Wait, go back. The rules stating what companies need to do in order to comply with the CCPA weren’t available until June 2?

Not exactly. The AG’s office sent out the first draft of its proposed regulations back in October. But then there was a public comment period that led to revisions and then more revisions. The final regulations weren’t so different from the previous draft submitted in March, which confirmed Do Not Track signals can double as opt-outs under the CCPA. And anyway, even though the AG’s office is supposed to have been able to enforce the CCPA starting on July 1, it has to wait until the California Office of Administrative Law approves the regulations. As of July 2, the AG’s regulations were still under review.

So the CCPA is still being sorted out and now businesses might have another privacy law they’ll need to comply with?

Yes. But the CPRA could help businesses to figure out how they need to comply with the CCPA by clearing up its murky definition of sale.

How would the CPRA clarify the CCPA’s definition of sale?

The CPRA would set a new category to describe what companies may do with the personal information they collect from California residents. The CCPA defined a sale as exchanging data for some type of financial consideration, a murky definition that probably applies to targeted advertising, but not everyone is convinced. Plus, some companies don’t want to say they’re selling people’s information unless they are directly trading data for dollars. The CPRA settles both issues by splitting sharing people’s personal information into its own category but with the same requirements applied to the data that companies sell. So it’s a semantic issue, but because this is legalese we’re talking about, it was a significant issue.

Does the CPRA introduce any changes to what is considered personal information?

Yes, by creating a new sub-category of personal information: sensitive personal information. Sensitive personal information includes log-in credentials, precise geolocation (like GPS coordinates), race or ethnicity, biometric data and any data related to someone’s “sex life” or sexual orientation. 

Why does the CPRA create a sub-category of personal information?
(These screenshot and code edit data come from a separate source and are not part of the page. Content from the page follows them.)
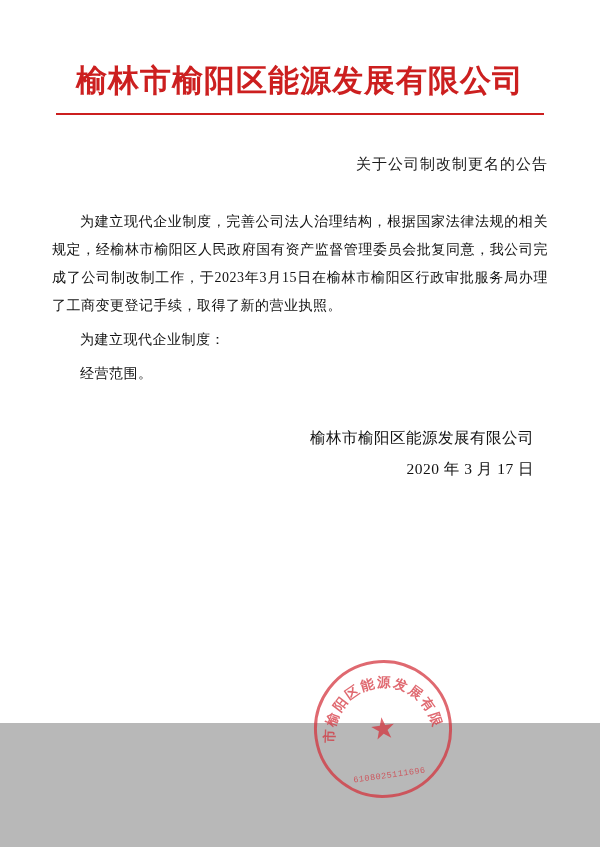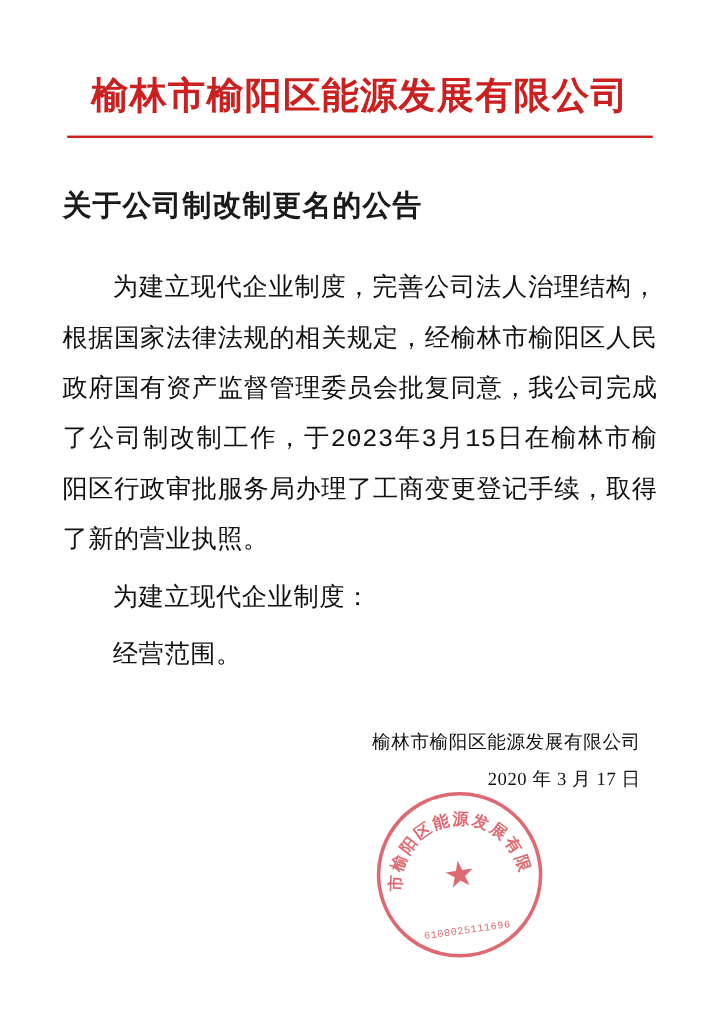"榆林市榆阳区能源发展有限公司" .page { height: 847px -> 723px }
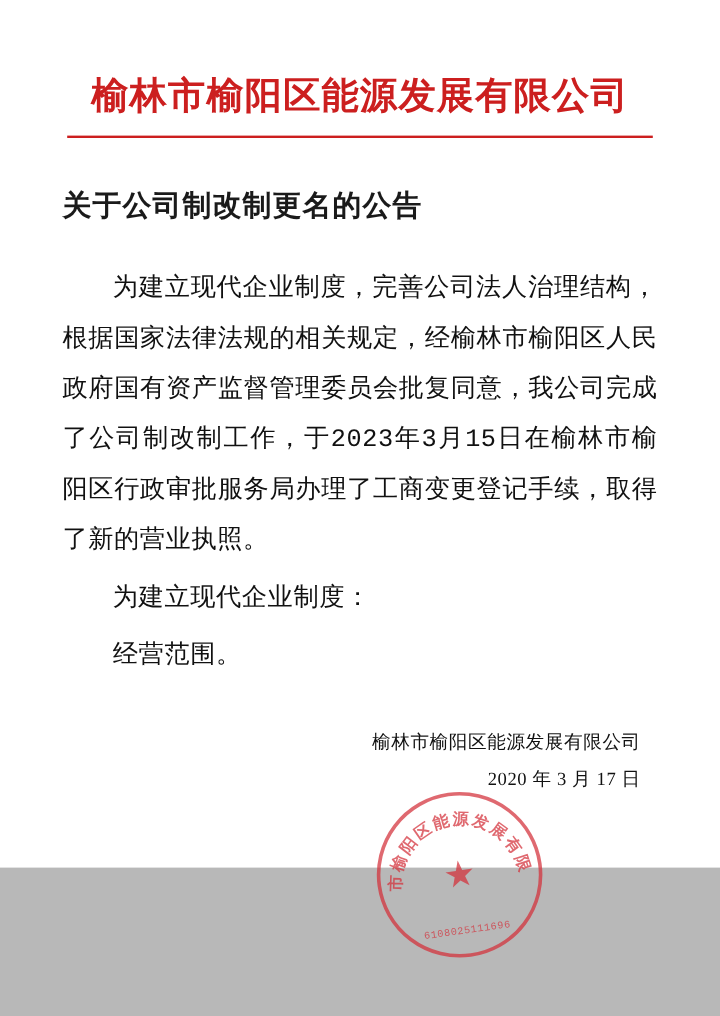"关于公司制改制更名的公告" .doc-title { font-size: 24px -> 15px; font-weight: bold -> normal; text-align: left -> right }
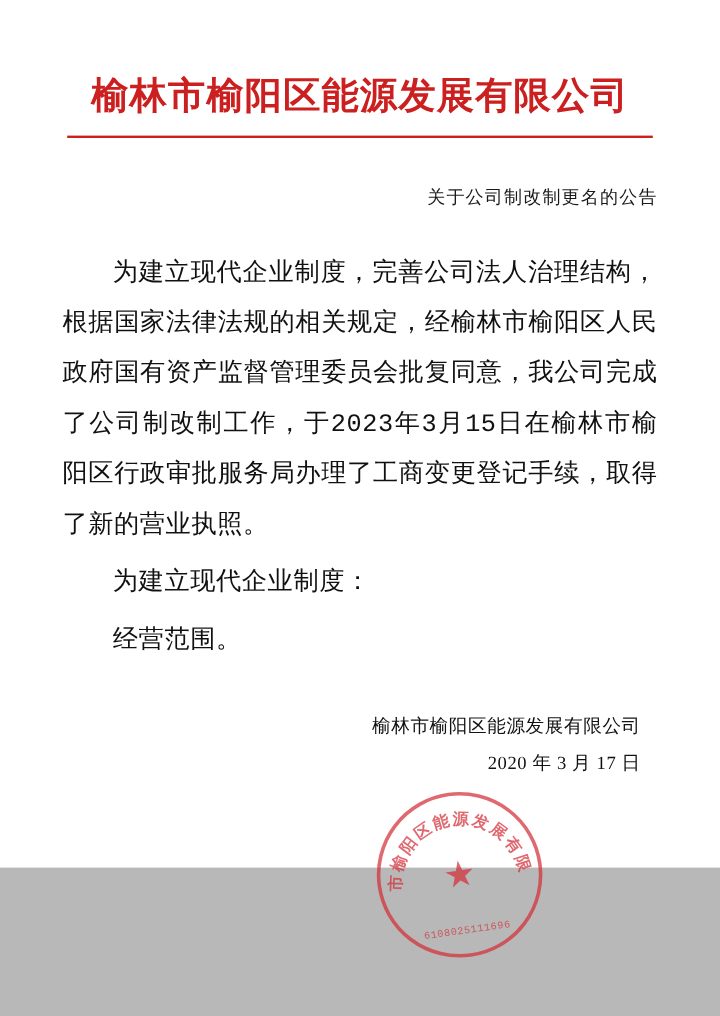"为建立现代企业制度，完善公司法人治理结构，根据国家法律法规的相关规定，经榆林市榆" .body-text p { font-family: Liberation Mono, monospace -> none; font-size: 21px -> 14px }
To make California’s privacy laws less onerous on businesses in a way, it seems. The distinction between data types will allow California residents to tell businesses to treat their sensitive personal information, like their religious beliefs, differently than their regular personal information, like unique device identifiers. If California residents only care to regulate companies’ collection and use of their sensitive personal information, companies may not lose out on the, implicitly, non-sensitive personal information they might use for ad targeting purposes.

What if California residents vote against the CPRA?

That’s a possibility. But even more likely, the CPRA may be off the ballot by November. The CCPA was supposed to be a ballot initiative, but state legislators opted instead to pass it into law themselves so they could amend it. They could do the same with the CPRA, even though one of the CPRA’s aims is to prevent California lawmakers from weakening the state’s privacy laws. So hang tight. One of these days, California’s legal privacy picture will come into focus.